Glorious Moorish fortress on top of Roman ruins...

Please sir, I need to liquor up these grumpy tourists!

Now we're talking! We thoroughly enjoyed this sweet local wine.

Sigh, Malaga. It is Pablo Picasso’s birthplace and an absolutely beautiful city. Our first touch down on the European continent had to be, sigh, Malaga. I love it but it doesn’t love me. The first time Christopher and I were here, we tried to join a tour to Ceuta. Our bus from our Spanish school, a small town nearby called La Herradura, arrived over two hours late, and then we had to wait over a half hour for a taxi. The tour left without us. Poor Christopher, normally so calm and easy-going, cried as I tried to call them and figure things out. Luckily, I later changed our plans to include a trip to Tangiers from Gibraltar, which was super cool. Where else can you take a day trip across three countries and two different continents? He loved it and I think I made up for the mess. But anyway, back to Malaga.

We paid a lot of money for a ship excursion to Caminito del Rey, an absolutely spectacular hike on a boardwalk perched precariously on a limestone cliff. Just the kind of thing for the Rumskys! Since we have already been to Malaga, we decided it was worth the splurge, especially since there is no easy way to get there (so transportation would have been expensive on our own). We laid the money down and eagerly looked forward to our day.

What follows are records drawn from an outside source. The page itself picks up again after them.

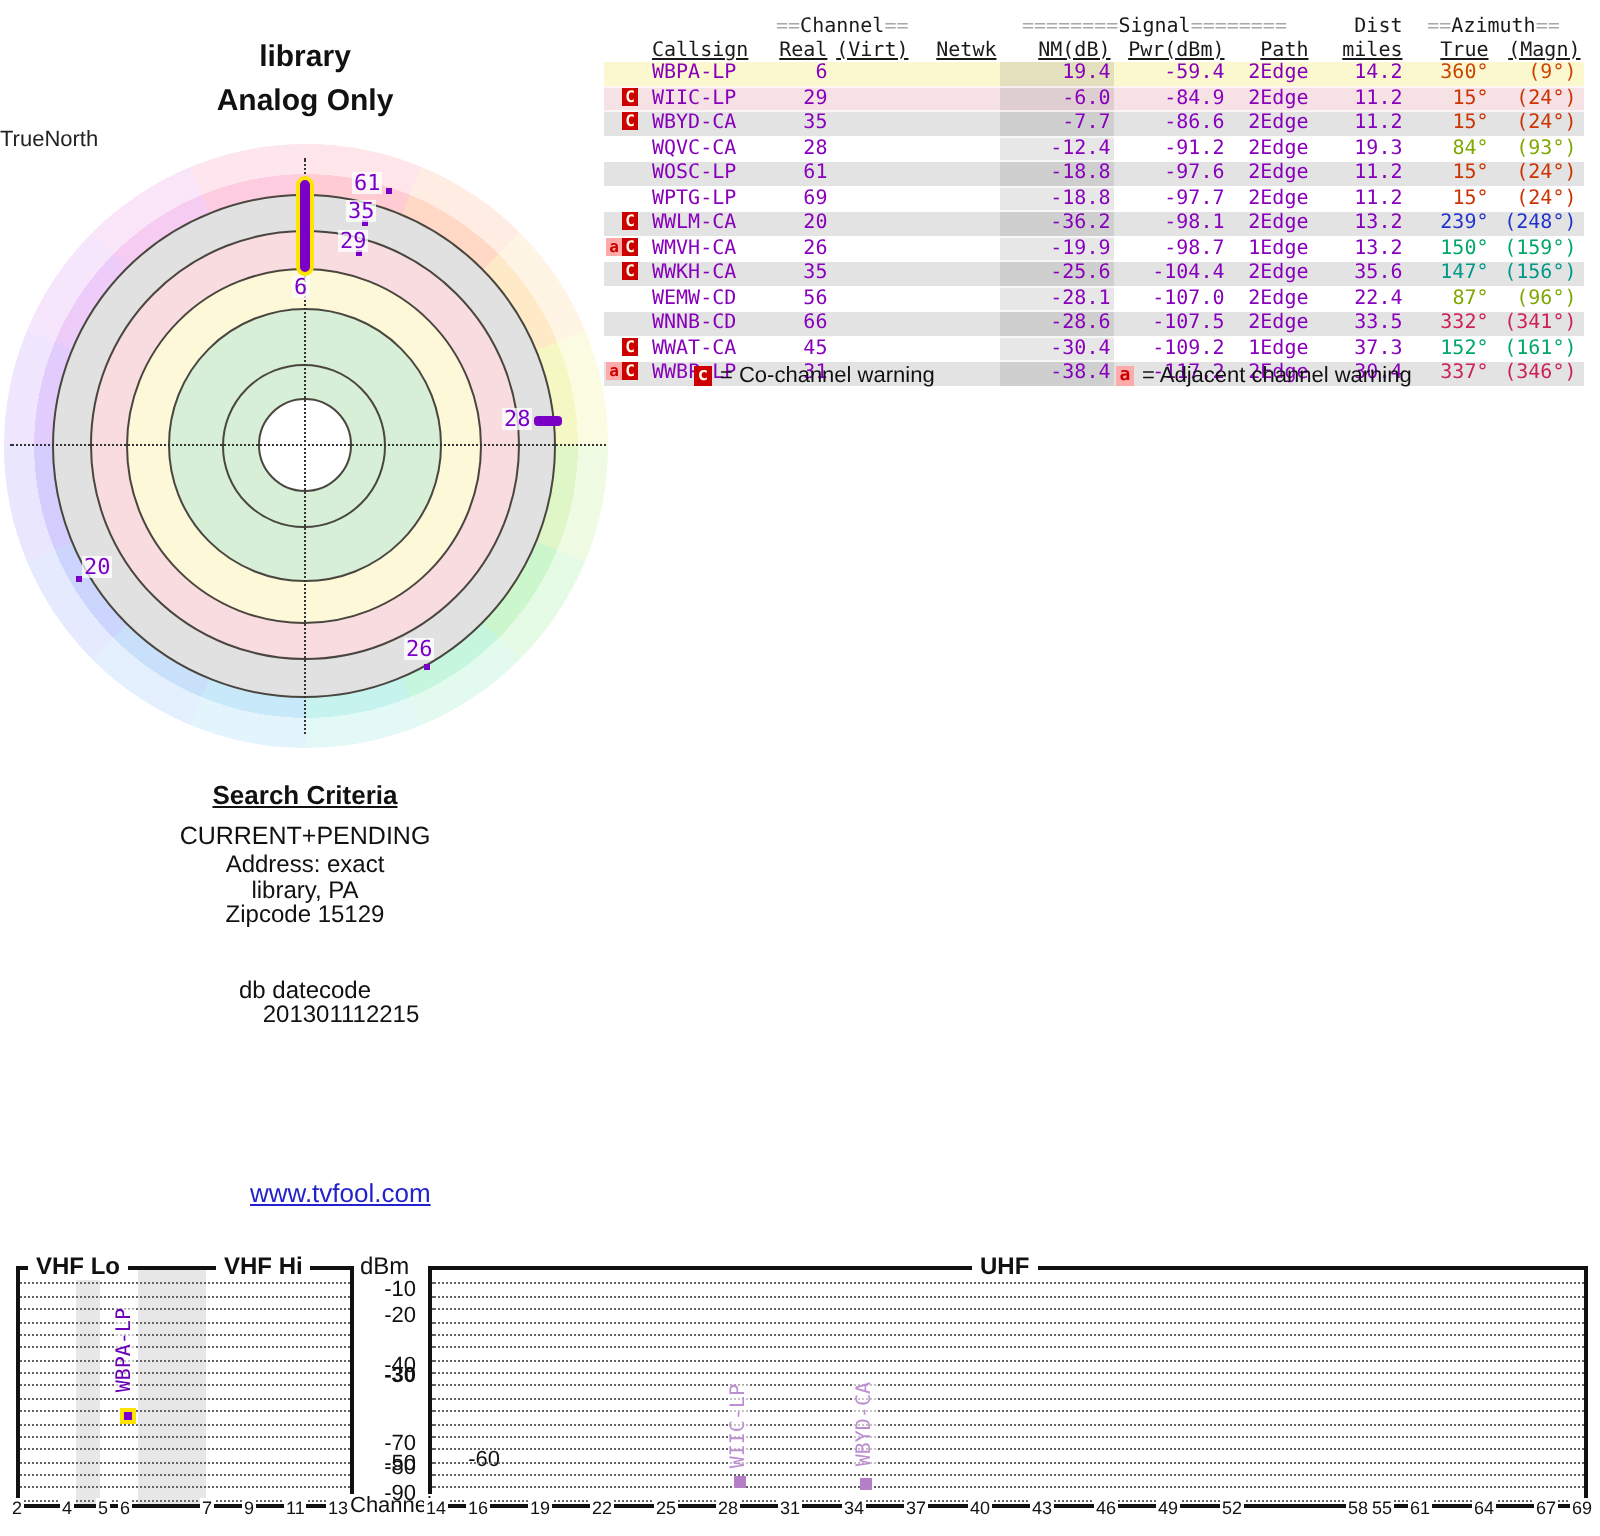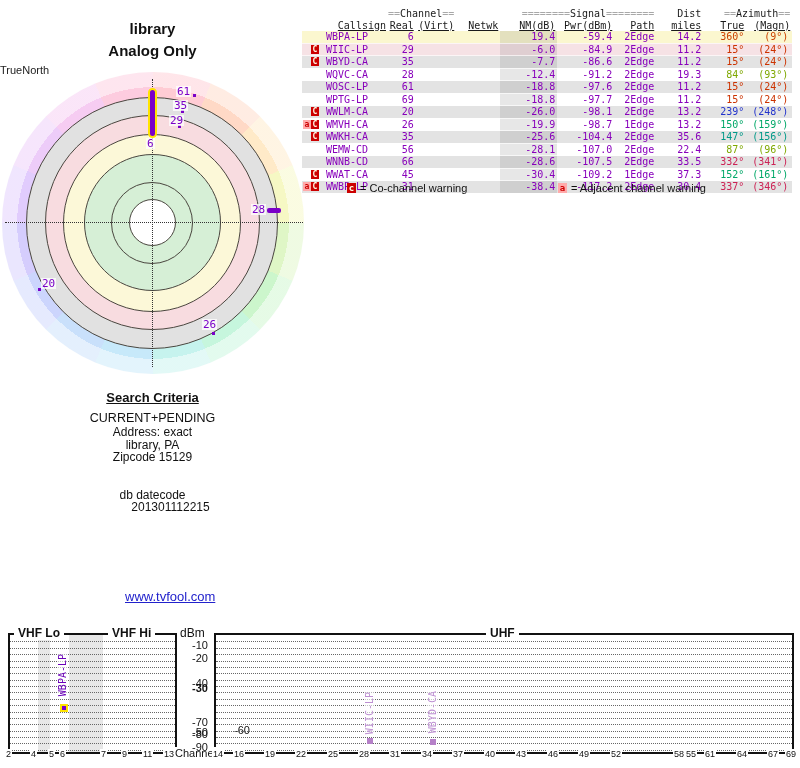--- a/index.html
+++ b/index.html
@@ -30,21 +30,21 @@
   .xhair-v{left:152px;top:79px;width:0;height:288px;border-left:1px dotted #333;z-index:8;}
   .plabel{position:absolute;font:11px "DejaVu Sans Mono",monospace;color:#7a00c8;background:rgba(255,255,255,0.75);padding:0 1px;z-index:10;line-height:11px;}
   .pdot{position:absolute;width:3px;height:3px;background:#7a00c8;z-index:9;}
   .pbar{position:absolute;background:#7a00c8;border-radius:2px;z-index:9;box-sizing:border-box;}
   .pbar.strong{border:2px solid #ffe400;border-radius:6px;}
 
   
   table#stations{position:absolute;left:302px;top:8px;border-collapse:collapse;table-layout:fixed;
     font:10px/11.5px "DejaVu Sans Mono",monospace;color:#8800bb;}
   #stations td{height:11.5px;padding:0 2px 0 0;overflow:visible;white-space:nowrap;border-bottom:1px solid rgba(255,255,255,0.65);}
-  #stations tr.h1 td,#stations tr.h2 td{color:#1a1a1a;border-bottom:none;background:#fff;text-align:right;}
+  #stations tr.h1 td,#stations tr.h2 td{color:#1a1a1a;border-bottom:none;background:#fff;}
   .t-c{text-align:center;} .t-r{text-align:right;} .t-l{text-align:left;}
   .eq{color:#a8a8a8;}
   .hul{text-decoration:underline;}
   .c-real,.c-nm,.c-pwr,.c-path,.c-miles,.c-true,.c-magn{text-align:right;}
   .c-magn{padding-right:4px !important;}
   .c-warn{text-align:right;padding-right:7px !important;}
   .c-nm{background:rgba(105,105,105,0.16);}
   .r-yellow{background:#fbf7cf;} .r-pink{background:#f6e2e5;} .r-gray{background:#e3e3e3;} .r-white{background:#ffffff;}
   .wb{display:inline-block;width:8px;height:9px;font:bold 8px/9px "DejaVu Sans Mono",monospace;text-align:center;vertical-align:1px;}
   .wc{background:#cc0000;color:#fffbe6;}
@@ -228,21 +228,21 @@
         <td class="c-miles">11.2</td>
         <td class="c-true" style="color: rgb(204, 51, 0);">15°</td>
         <td class="c-magn" style="color: rgb(204, 51, 0);">(24°)</td>
       </tr>
       <tr class="r-gray">
         <td class="c-warn"><span class="wb wc">C</span></td>
         <td class="c-callsign">WWLM-CA</td>
         <td class="c-real">20</td>
         <td class="c-virt"></td>
         <td class="c-netwk"></td>
-        <td class="c-nm">-26.0</td>
+        <td class="c-nm">-36.2</td>
         <td class="c-pwr">-98.1</td>
         <td class="c-path">2Edge</td>
         <td class="c-miles">13.2</td>
         <td class="c-true" style="color: rgb(34, 51, 204);">239°</td>
         <td class="c-magn" style="color: rgb(34, 51, 204);">(248°)</td>
       </tr>
       <tr class="r-white">
         <td class="c-warn"><span class="wb wa">a</span><span class="wb wc">C</span></td>
         <td class="c-callsign">WMVH-CA</td>
         <td class="c-real">26</td>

We made the tour without a hitch, smiles all round. The beautiful trip into the country gave great views, and we started our hike enjoying the brisk breeze and the wildflowers dotting the hillside. After hiking about two miles, we arrived at the start of the Caminito, only to be told that it was closed due to wind. ARG! The wind pushed us all the way back. Really, it was so forceful that to perch on those wooden boards probably would have been dangerous for all these cruise people who, forgive me, have seen fitter days. They were also worried about falling rocks. But ARG! Darn safety standards for these first world countries! Would the Chinese have closed that 2x4 plank in these circumstances or just loaded more people on?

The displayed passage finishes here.